SIX months ago David Cameron refused to hand over cash that could have saved Teesside steelworks.

Despite pledging to “do all that he could” to keep steelmaking in the North-East, Mr Cameron eventually decided that using public funds to bail out a failing firm was deemed a step too far when Redcar asked for help.

Why then has the Prime Minister now agreed to sanction support for Tata’s loss-making Port Talbot works that amounts to part-nationalisation of a private business?

The fear of losing public support ahead of the upcoming EU referendum is surely a factor.

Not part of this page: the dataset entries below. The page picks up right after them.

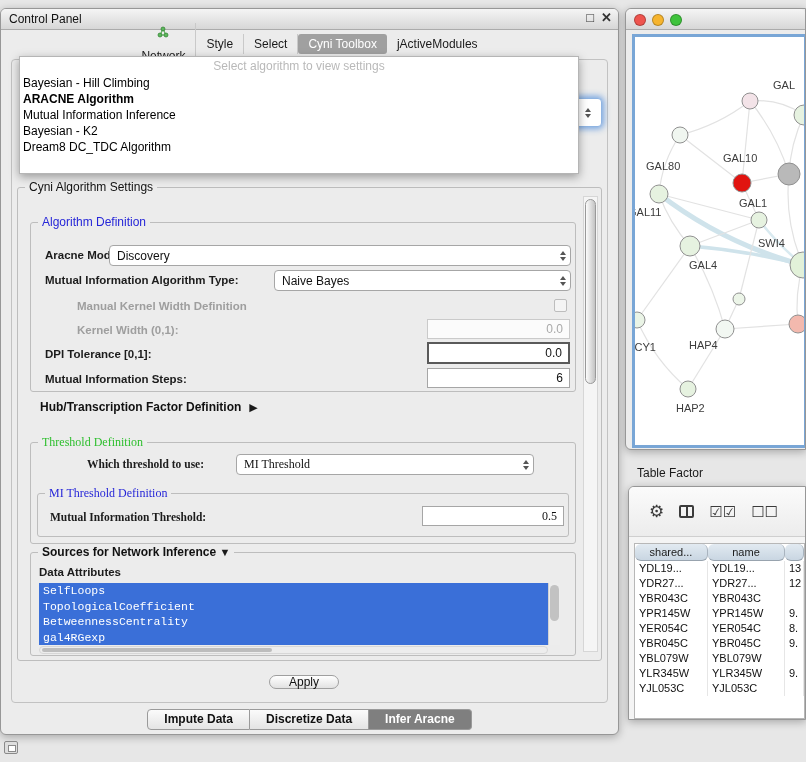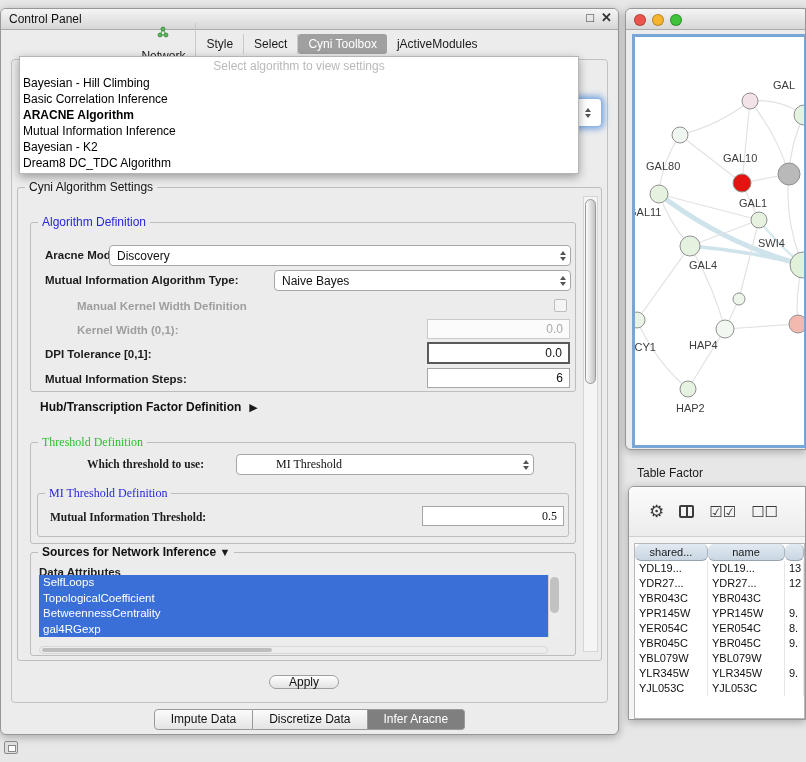--- a/index.html
+++ b/index.html
@@ -163,7 +163,6 @@
       <div class="ph">Select algorithm to view settings</div>
       <div>
           <div class="popup-item">Bayesian - Hill Climbing</div>
-          <div class="popup-item">Basic Correlation Inference</div>
           <div class="popup-item sel">ARACNE Algorithm</div>
           <div class="popup-item">Mutual Information Inference</div>
           <div class="popup-item">Bayesian - K2</div>

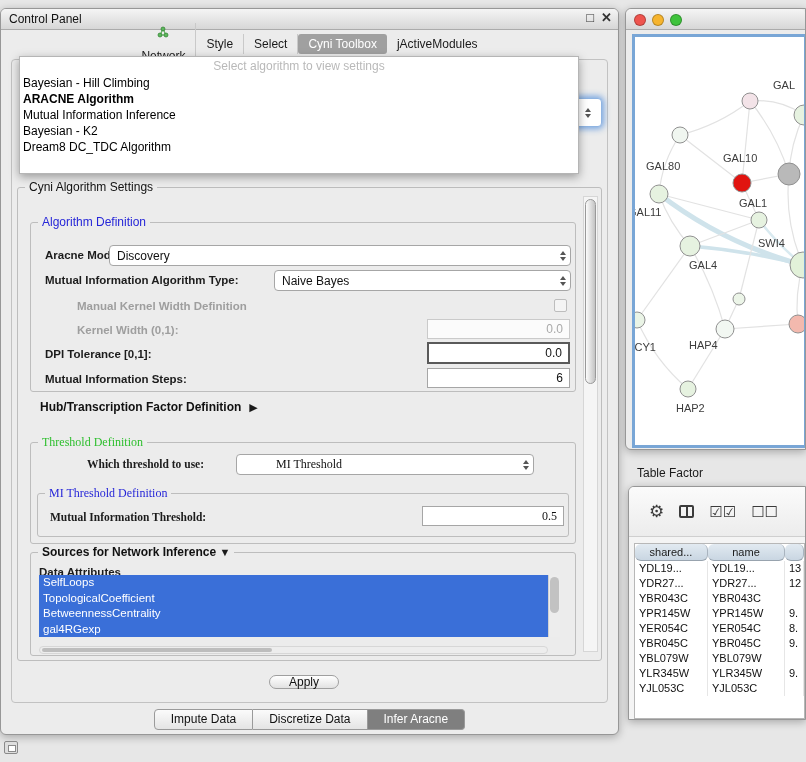--- a/index.html
+++ b/index.html
@@ -222,7 +222,7 @@
         <span class="legend green">Threshold Definition</span>
 
         <span class="flabel" style="left:56px;top:11px;">Which threshold to use:</span>
-        <div class="combo" style="left:205px;top:11px;width:298px;padding-left:32px;">
+        <div class="combo" style="left:205px;top:11px;width:298px;">
           <span class="combo-val">MI Threshold</span>
           <span class="combo-arrows">
               <i class="up"></i>

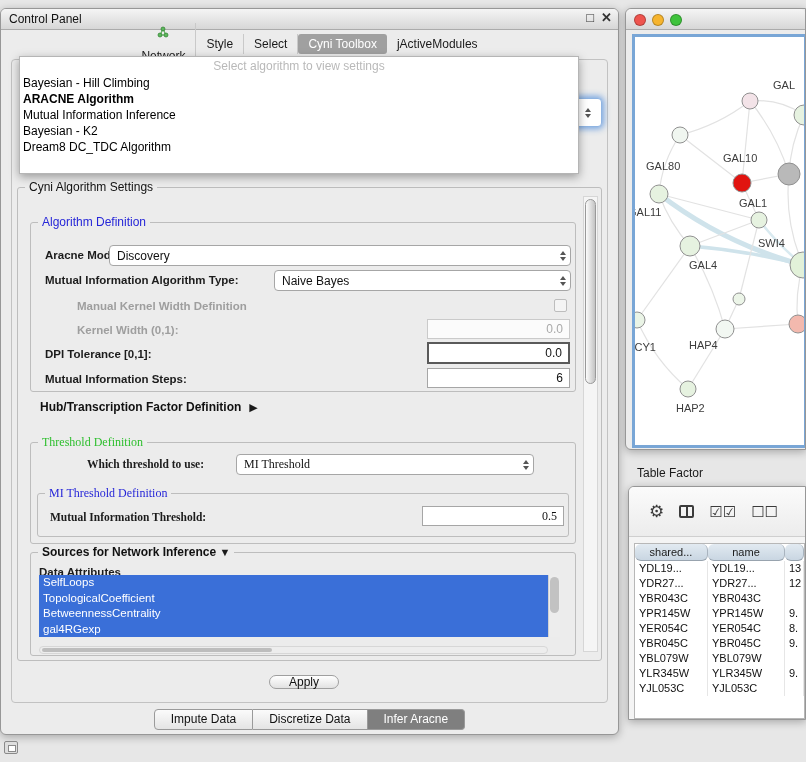--- a/index.html
+++ b/index.html
@@ -63,7 +63,7 @@
   .hub-row { position:absolute; left:22px; top:212px; font-size:12px; font-weight:bold; color:#111; display:flex; align-items:center; gap:8px; }
   .tri { font-size:11px; color:#1a1a1a; font-weight:normal; }
 
-  .attr-list { position:absolute; left:8px; top:22px; width:521px; height:62px; display:flex; background:#14b8a6; }
+  .attr-list { position:absolute; left:8px; top:30px; width:521px; height:62px; display:flex; background:#14b8a6;font-family:Liberation Mono, monospace; }
   .attr-items { width:509px; display:flex; flex-direction:column; }
   .attr-item { height:15.5px; line-height:15.5px; background:#3a6fd8; color:#fff; font-size:11.5px; padding-left:4px; white-space:nowrap; overflow:hidden; }
   .attr-vscroll { width:12px; background:#ededed; border-left:1px solid #d2d2d2; position:relative; }

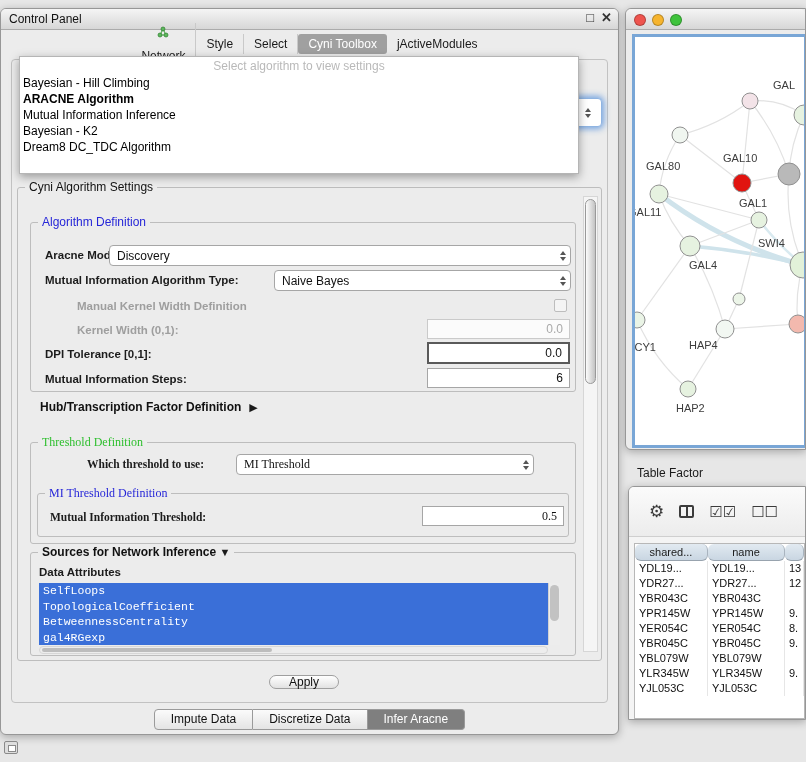--- a/index.html
+++ b/index.html
@@ -77,7 +77,7 @@
   #apply-btn { position:absolute; left:268px; top:666px; width:70px; height:14px; border:1px solid #9f9f9f; border-radius:11px; background:linear-gradient(#ffffff,#e2e2e2); font-size:12px; color:#111; display:flex; align-items:center; justify-content:center; }
 
   .bottom-tabs { position:absolute; left:0; right:0; top:700px; display:flex; justify-content:center; }
-  .btab { height:21px; line-height:19px; padding:0 16px; font-size:12px; color:#111; border:1px solid #9a9a9a; border-left:none; background:linear-gradient(#fbfbfb,#e4e4e4); white-space:nowrap; }
+  .btab { height:21px; line-height:19px; padding:0 16px; font-size:12px; color:#111; border:1px solid #9a9a9a; border-left:none; background:linear-gradient(#fbfbfb,#e4e4e4); white-space:nowrap;font-weight:bold; }
   .btab:first-child { border-left:1px solid #9a9a9a; border-radius:4px 0 0 4px; }
   .btab:last-child { border-radius:0 4px 4px 0; }
   .btab.sel { background:#7f7f7f; color:#fff; }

The rationale behind why Redcar was allowed to shut – that it would have been an act of throwing good money after bad – also applies to Port Talbot. Like SSI, the South Wales site is haemorrhaging cash at an alarming rate and there are no signs that the global steel crisis is going to let up any time soon.

Tellingly the pledge of support was announced on a day when the attention of the news media was focussed on the Queen’s 90th birthday celebrations.

The Government’s handling of the steel crisis has lacked a sense of urgency, purpose and clarity of vision. Ministers have dithered over what support to offer Tata – first saying that all options were on the table, then ruling out any form of nationalisation, and now offering to take a minority stake of up to 25 per cent in the troubled steel plants.

We nevertheless welcome the latest move that could protect jobs, not least those of Tata’s Hartlepool workers, but it will leave a bitter taste in the mouths of Redcar folk.

If ministers had shown them similar support, by mothballing the blast furnace and keeping the coke ovens alight, then the 170-year history of Tees steelmaking might have continued.